The EBC program of eleven speakers this year was ironically light on women presenters, but women featured heavily as topics of interest and exploration. Just to mention a few here, Brian Butler spoke on the life of the magician and artist Marjorie Cameron, wife of Jack Parsons, and shared with the audience some amazing rare film footage that demonstrated the power of this intriguing and compelling magician. Vere Chappell presented a standout and very touching lecture on the life and work of Ida Craddock, a pioneer of sexual education for both men and women who tragically became a martyr to the cause of sexual expression. Barbara Cormack led a refreshing and solid panel discussion of women involved with the practice of the Golden Dawn magical system. Another highlight of the lectures was the talk by Alchemist Robert Bartlett, who delighted the audience with a brief romp through the history of alchemy and shared some wonderful illustrations of his own practical alchemical work.

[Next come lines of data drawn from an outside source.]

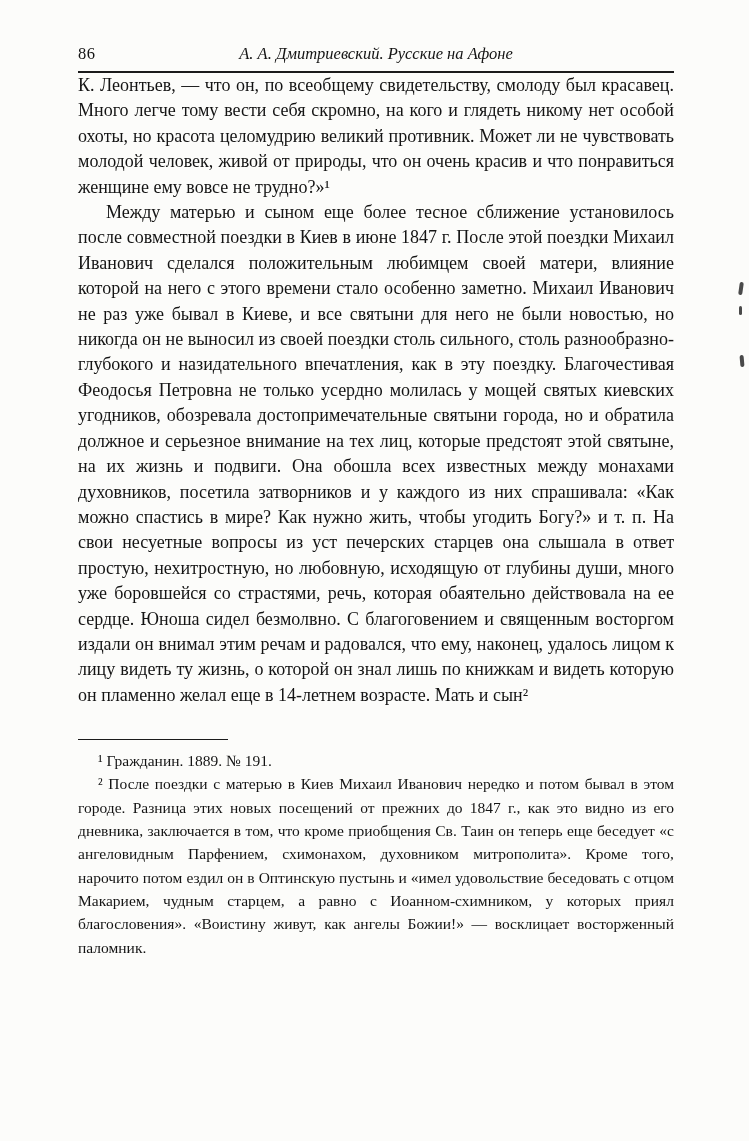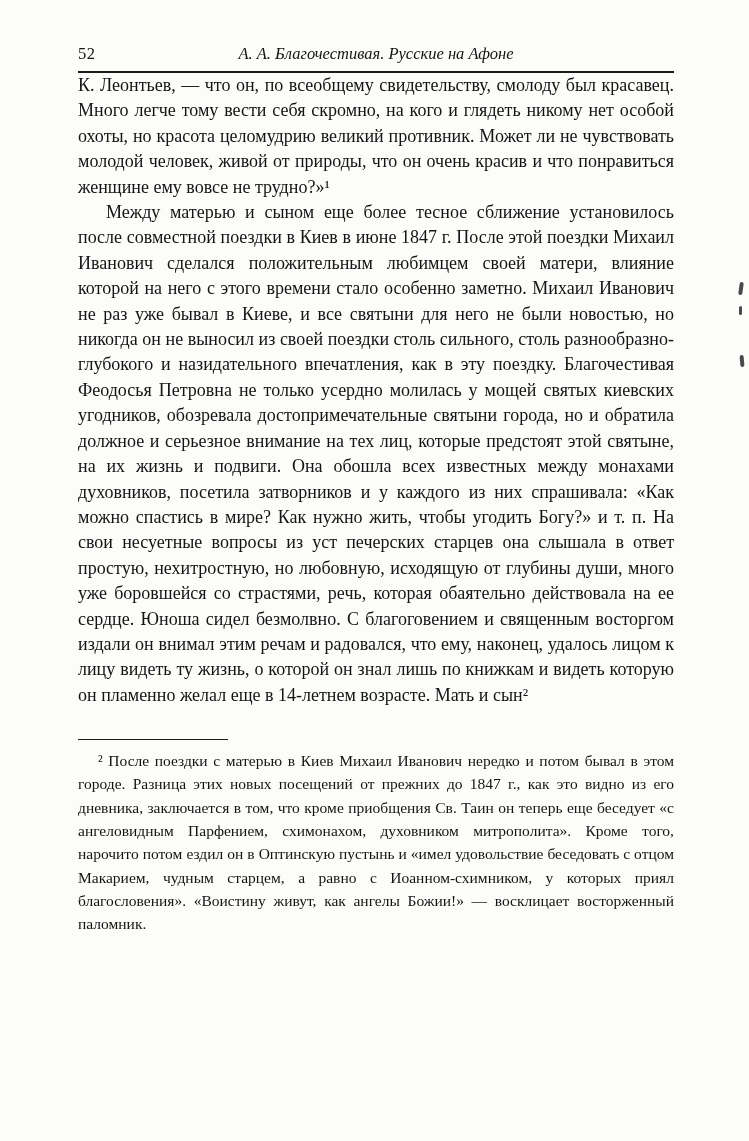--- a/index.html
+++ b/index.html
@@ -84,34 +84,35 @@
   .artifact-2 { right: 7px; top: 306px; width: 3px; height: 9px; }
   .artifact-3 { right: 5px; top: 355px; width: 4px; height: 12px; transform: rotate(-5deg); }
 </style>
 </head>
 <body>
 
 <div class="page">
   <div class="content">
 
     <header class="running-header">
-      <span class="page-number">52</span>
-      <span class="running-title">А. А. Благочестивая. Русские на Афоне</span>
+      <span class="page-number">86</span>
+      <span class="running-title">А. А. Дмитриевский. Русские на Афоне</span>
     </header>
 
     <div class="header-rule"></div>
 
     <main class="body-text">
       <p class="para">К. Леонтьев, — что он, по всеобщему свидетельству, смолоду был красавец. Много легче тому вести себя скромно, на кого и глядеть никому нет особой охоты, но красота целомудрию великий противник. Может ли не чувствовать молодой человек, живой от природы, что он очень красив и что понравиться женщине ему вовсе не трудно?»¹</p>
       <p class="para indented">Между матерью и сыном еще более тесное сближение установилось после совместной поездки в Киев в июне 1847 г. После этой поездки Михаил Иванович сделался положительным любимцем своей матери, влияние которой на него с этого времени стало особенно заметно. Михаил Иванович не раз уже бывал в Киеве, и все святыни для него не были новостью, но никогда он не выносил из своей поездки столь сильного, столь разнообразно-глубокого и назидательного впечатления, как в эту поездку. Благочестивая Феодосья Петровна не только усердно молилась у мощей святых киевских угодников, обозревала достопримечательные святыни города, но и обратила должное и серьезное внимание на тех лиц, которые предстоят этой святыне, на их жизнь и подвиги. Она обошла всех известных между монахами духовников, посетила затворников и у каждого из них спрашивала: «Как можно спастись в мире? Как нужно жить, чтобы угодить Богу?» и т. п. На свои несуетные вопросы из уст печерских старцев она слышала в ответ простую, нехитростную, но любовную, исходящую от глубины души, много уже боровшейся со страстями, речь, которая обаятельно действовала на ее сердце. Юноша сидел безмолвно. С благоговением и священным восторгом издали он внимал этим речам и радовался, что ему, наконец, удалось лицом к лицу видеть ту жизнь, о которой он знал лишь по книжкам и видеть которую он пламенно желал еще в 14-летнем возрасте. Мать и сын²</p>
     </main>
 
     <div class="footnote-rule"></div>
 
     <section class="footnotes">
+      <p class="footnote">¹ Гражданин. 1889. № 191.</p>
       <p class="footnote">² После поездки с матерью в Киев Михаил Иванович нередко и потом бывал в этом городе. Разница этих новых посещений от прежних до 1847 г., как это видно из его дневника, заключается в том, что кроме приобщения Св. Таин он теперь еще беседует «с ангеловидным Парфением, схимонахом, духовником митрополита». Кроме того, нарочито потом ездил он в Оптинскую пустынь и «имел удовольствие беседовать с отцом Макарием, чудным старцем, а равно с Иоанном-схимником, у которых приял благословения». «Воистину живут, как ангелы Божии!» — восклицает восторженный паломник.</p>
     </section>
 
   </div>
 
   <span class="scan-artifact artifact-1"></span>
   <span class="scan-artifact artifact-2"></span>
   <span class="scan-artifact artifact-3"></span>
 </div>
 

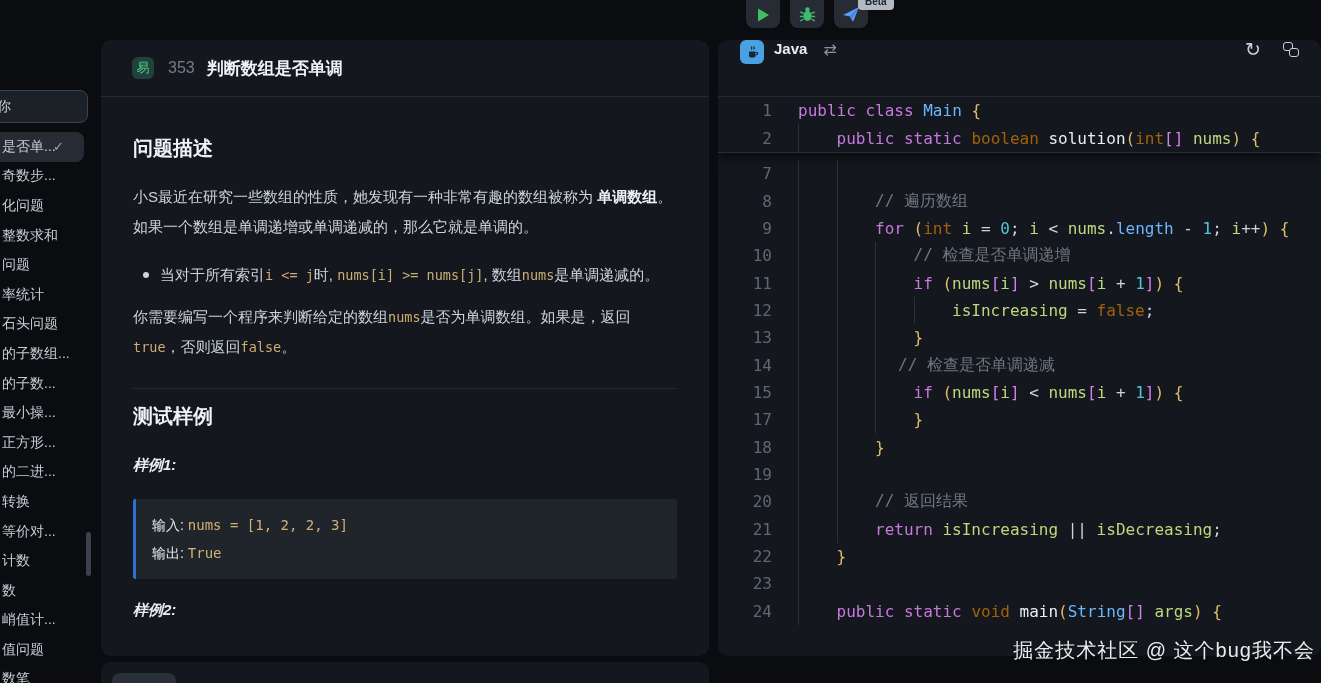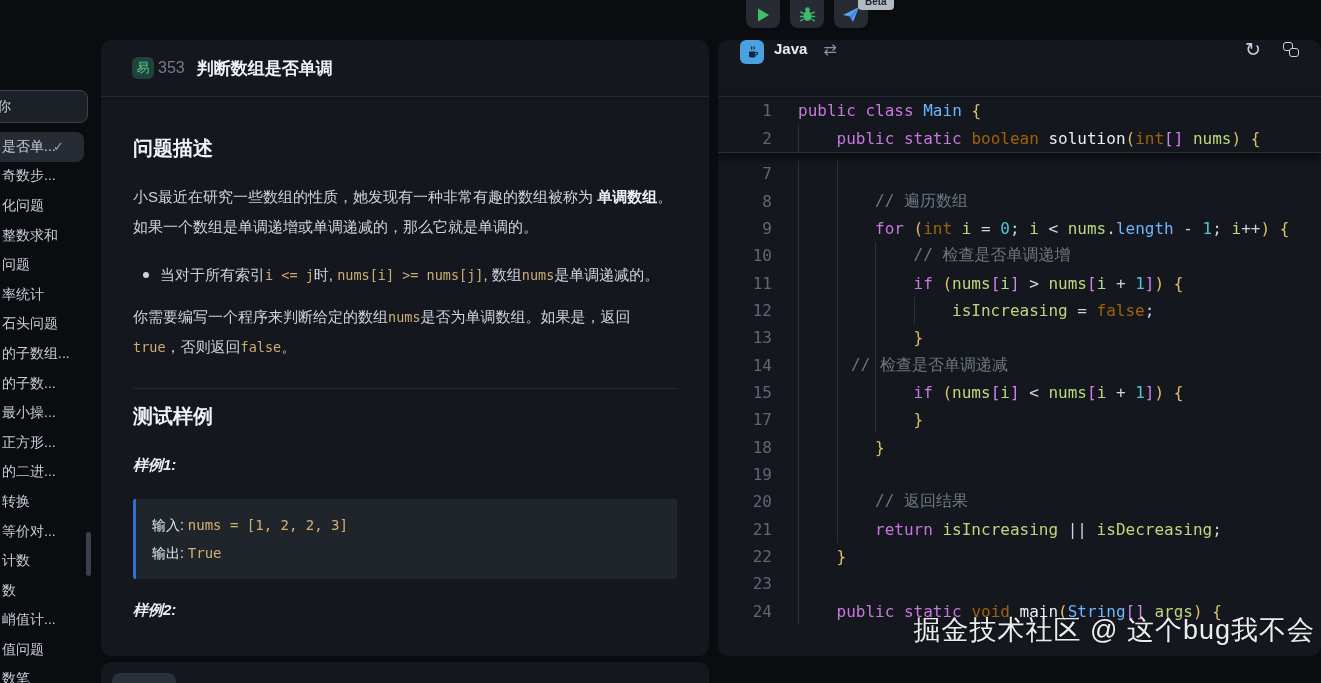--- a/index.html
+++ b/index.html
@@ -24,21 +24,21 @@
   .sb-item.selected { background:#272c34; border-radius:8px; margin-left:-14px; padding-left:16px; width:98px; }
   .sb-item .check { position:absolute; right:20px; color:#9aa4b0; font-size:13px; }
   .sb-scrollthumb { position:absolute; left:86px; top:492px; width:5px; height:44px; background:#3a414b; border-radius:3px; }
 
   
   .problem-panel { position:absolute; left:101px; top:40px; width:608px; height:616px;
     background:#14171d; border-radius:10px; overflow:hidden; }
   .pp-header { height:57px; display:flex; align-items:center; padding-left:31px; border-bottom:1px solid #262b33; }
   .diff-badge { width:22px; height:22px; background:#21423a; color:#4fd08a; font-size:13px;
     border-radius:6px; display:flex; align-items:center; justify-content:center; }
-  .pp-id { color:#737d89; font-size:16px; margin-left:4px; }
+  .pp-id { color:#737d89; font-size:16px; margin-left:14px; }
   .pp-title { color:#f0f3f6; font-size:17px; font-weight:bold; margin-left:12px; }
   .pp-content { padding:24px 32px 0 32px; }
   .pp-h2 { color:#f0f3f6; font-size:20px; font-weight:bold; margin:14px 0 20px; }
   .pp-p { color:#cdd4dc; font-size:15px; line-height:30px; }
   .pp-p .b { font-weight:bold; color:#eef1f5; }
   .ic { font-family:"DejaVu Sans Mono", monospace; color:#ccae72; font-size:13.5px; }
   .pp-bullets { margin:18px 0 12px; }
   .pp-bullet { position:relative; padding-left:27px; color:#cdd4dc; font-size:15px; line-height:30px; margin-bottom:4px; }
   .pp-bullet::before { content:""; position:absolute; left:10px; top:12px; width:6px; height:6px;
     border-radius:50%; background:#cdd4dc; }
@@ -78,22 +78,22 @@
     white-space:pre; height:100%; display:flex; align-items:center; }
   .guide { position:absolute; top:0; bottom:0; width:1px; background:#2b313a; }
   .sticky { position:absolute; left:0; top:0; width:100%; background:#14171d; z-index:3;
     border-bottom:1px solid #2a2f37; box-shadow:0 5px 8px rgba(0,0,0,0.5); }
   .code-body { padding-top:63px; }
   .tok-kw { color:#c678dd; } .tok-ty { color:#a16207; } .tok-cl { color:#6cb6ff; }
   .tok-fn { color:#e8edf3; } .tok-v { color:#bdd77d; } .tok-n { color:#50c6d8; }
   .tok-pr { color:#6cb6ff; } .tok-p { color:#ccd4dc; } .tok-b1 { color:#e0bd68; }
   .tok-b2 { color:#d180e8; } .tok-c { color:#6e7781; }
 
-  .watermark { position:absolute; right:6px; bottom:35px; color:rgba(255,255,255,0.92);
-    font-size:27px; letter-spacing:1px; z-index:9; text-shadow:0 1px 2px rgba(0,0,0,0.35); white-space:nowrap; }
+  .watermark { position:absolute; right:6px; bottom:19px; color:rgba(255,255,255,0.92);
+    font-size:20px; letter-spacing:1px; z-index:9; text-shadow:0 1px 2px rgba(0,0,0,0.35); white-space:nowrap; }
 </style>
 </head>
 <body>
 
 <div class="top-btn" style="left:746px">
   <svg width="16" height="16" viewBox="0 0 16 16">
     <polygon points="3,1.5 14,8 3,14.5" fill="#3fbf5f"></polygon>
   </svg>
 </div>
 <div class="top-btn" style="left:790px">
@@ -269,21 +269,21 @@
         <div class="code-line">
           <span class="num">12</span>
           <span class="src"><i class="guide" style="left: 0px;"></i><i class="guide" style="left: 38.52px;"></i><i class="guide" style="left: 77.04px;"></i><i class="guide" style="left: 115.56px;"></i><span style="margin-left: 154.08px;"><span class="tok-v">isIncreasing </span><span class="tok-p">= </span><span class="tok-ty">false</span><span class="tok-p">;</span></span></span>
         </div>
         <div class="code-line">
           <span class="num">13</span>
           <span class="src"><i class="guide" style="left: 0px;"></i><i class="guide" style="left: 38.52px;"></i><i class="guide" style="left: 77.04px;"></i><span style="margin-left: 115.56px;"><span class="tok-b1">}</span></span></span>
         </div>
         <div class="code-line">
           <span class="num">14</span>
-          <span class="src"><i class="guide" style="left: 0px;"></i><i class="guide" style="left: 38.52px;"></i><i class="guide" style="left: 77.04px;"></i><span style="margin-left: 53px;"><span class="tok-c">// 检查是否单调递减</span></span></span>
+          <span class="src"><i class="guide" style="left: 0px;"></i><i class="guide" style="left: 38.52px;"></i><i class="guide" style="left: 77.04px;"></i><span style="margin-left: 100px;"><span class="tok-c">// 检查是否单调递减</span></span></span>
         </div>
         <div class="code-line">
           <span class="num">15</span>
           <span class="src"><i class="guide" style="left: 0px;"></i><i class="guide" style="left: 38.52px;"></i><i class="guide" style="left: 77.04px;"></i><span style="margin-left: 115.56px;"><span class="tok-kw">if </span><span class="tok-b1">(</span><span class="tok-v">nums</span><span class="tok-b2">[</span><span class="tok-v">i</span><span class="tok-b2">]</span><span class="tok-p"> &lt; </span><span class="tok-v">nums</span><span class="tok-b2">[</span><span class="tok-v">i </span><span class="tok-p">+ </span><span class="tok-n">1</span><span class="tok-b2">]</span><span class="tok-b1">)</span><span class="tok-p"> </span><span class="tok-b1">{</span></span></span>
         </div>
         <div class="code-line">
           <span class="num">17</span>
           <span class="src"><i class="guide" style="left: 0px;"></i><i class="guide" style="left: 38.52px;"></i><i class="guide" style="left: 77.04px;"></i><span style="margin-left: 115.56px;"><span class="tok-b1">}</span></span></span>
         </div>
         <div class="code-line">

A panel discussion of women involved with the practice of the Golden Dawn magical system.
The EBC isn’t just about feeding the mind, however, there was plenty on offer to stimulate all the senses. Performance artist Oryelle engaged the audience with his multimedia piece Solve et Coagula, and the Saturday evening event showcased passionate performances from Amodali, LUX Interna and Waldteufel. EBC also hosts an art show, ranging from the ceramics of Seattle based artist and magician Denny Sargent to the whimsical and delightful prints of Liv Rainey-Smith and the oils of Daniel Schulke. One can only hope that this section of the EBC keeps expanding! On Sunday night the Open Source Order of the Golden Dawn hosted a prosperity ritual based on the opening of their Neophyte Hall, which gave conference participants a rare opportunity to experience a full blown, formal Golden Dawn ritual.
Amodali performing at the Esoteric Book Conference.
Overall the Esoteric Book Conference is a fantastic event which is becoming very well beloved by its regular attendees. I look forward to seeing what next year will bring.